→ **Work task**
Here are the records. Write out exactly the lines between the one holding "[111,375,180,387] proccess ->" and the one holding "[948,710,1080,725] command-promt ->", inclusive.

→ **Dataset records**
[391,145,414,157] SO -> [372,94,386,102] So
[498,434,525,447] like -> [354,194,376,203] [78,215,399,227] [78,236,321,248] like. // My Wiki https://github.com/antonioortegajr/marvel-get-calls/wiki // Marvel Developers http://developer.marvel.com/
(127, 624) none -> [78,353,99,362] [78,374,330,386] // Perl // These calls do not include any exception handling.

---

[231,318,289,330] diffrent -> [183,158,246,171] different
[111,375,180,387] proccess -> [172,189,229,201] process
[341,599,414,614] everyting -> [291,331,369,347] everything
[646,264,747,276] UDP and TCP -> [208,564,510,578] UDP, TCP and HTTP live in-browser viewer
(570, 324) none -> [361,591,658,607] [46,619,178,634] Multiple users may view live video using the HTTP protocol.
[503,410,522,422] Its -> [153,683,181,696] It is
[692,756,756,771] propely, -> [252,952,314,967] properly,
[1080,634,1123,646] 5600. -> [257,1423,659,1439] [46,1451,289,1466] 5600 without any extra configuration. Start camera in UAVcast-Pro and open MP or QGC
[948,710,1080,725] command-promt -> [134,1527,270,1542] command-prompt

→ **Your response**
[111,375,180,387] proccess -> [172,189,229,201] process
[341,599,414,614] everyting -> [291,331,369,347] everything
[646,264,747,276] UDP and TCP -> [208,564,510,578] UDP, TCP and HTTP live in-browser viewer
(570, 324) none -> [361,591,658,607] [46,619,178,634] Multiple users may view live video using the HTTP protocol.
[503,410,522,422] Its -> [153,683,181,696] It is
[692,756,756,771] propely, -> [252,952,314,967] properly,
[1080,634,1123,646] 5600. -> [257,1423,659,1439] [46,1451,289,1466] 5600 without any extra configuration. Start camera in UAVcast-Pro and open MP or QGC
[948,710,1080,725] command-promt -> [134,1527,270,1542] command-prompt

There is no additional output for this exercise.